[Change detection outputs]
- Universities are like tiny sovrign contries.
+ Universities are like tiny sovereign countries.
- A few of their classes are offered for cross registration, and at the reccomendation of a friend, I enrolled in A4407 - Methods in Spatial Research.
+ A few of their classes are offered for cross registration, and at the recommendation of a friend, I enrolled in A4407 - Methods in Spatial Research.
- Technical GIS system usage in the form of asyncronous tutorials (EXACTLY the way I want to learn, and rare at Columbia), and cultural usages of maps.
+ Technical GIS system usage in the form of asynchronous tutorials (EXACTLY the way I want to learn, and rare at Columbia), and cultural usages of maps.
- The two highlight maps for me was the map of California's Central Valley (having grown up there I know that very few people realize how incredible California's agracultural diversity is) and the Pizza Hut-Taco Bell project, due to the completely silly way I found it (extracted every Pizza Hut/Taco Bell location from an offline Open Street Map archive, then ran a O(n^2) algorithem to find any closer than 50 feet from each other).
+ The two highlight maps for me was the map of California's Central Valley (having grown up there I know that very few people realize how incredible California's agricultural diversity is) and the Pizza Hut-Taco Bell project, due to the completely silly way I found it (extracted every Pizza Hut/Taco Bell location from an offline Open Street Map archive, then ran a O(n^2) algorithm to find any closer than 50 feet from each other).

--

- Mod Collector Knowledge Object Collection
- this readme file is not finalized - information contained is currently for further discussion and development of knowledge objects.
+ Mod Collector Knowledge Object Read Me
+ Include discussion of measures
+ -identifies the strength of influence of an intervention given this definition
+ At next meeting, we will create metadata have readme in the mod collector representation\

**Problem requirements:**
Wherever the line holding "- A few of their" falls in the entries above, copy exactly from it through the line holding "form of asynchronous", inclusive, and add nothing.

**Expected answer:**
- A few of their classes are offered for cross registration, and at the reccomendation of a friend, I enrolled in A4407 - Methods in Spatial Research.
+ A few of their classes are offered for cross registration, and at the recommendation of a friend, I enrolled in A4407 - Methods in Spatial Research.
- Technical GIS system usage in the form of asyncronous tutorials (EXACTLY the way I want to learn, and rare at Columbia), and cultural usages of maps.
+ Technical GIS system usage in the form of asynchronous tutorials (EXACTLY the way I want to learn, and rare at Columbia), and cultural usages of maps.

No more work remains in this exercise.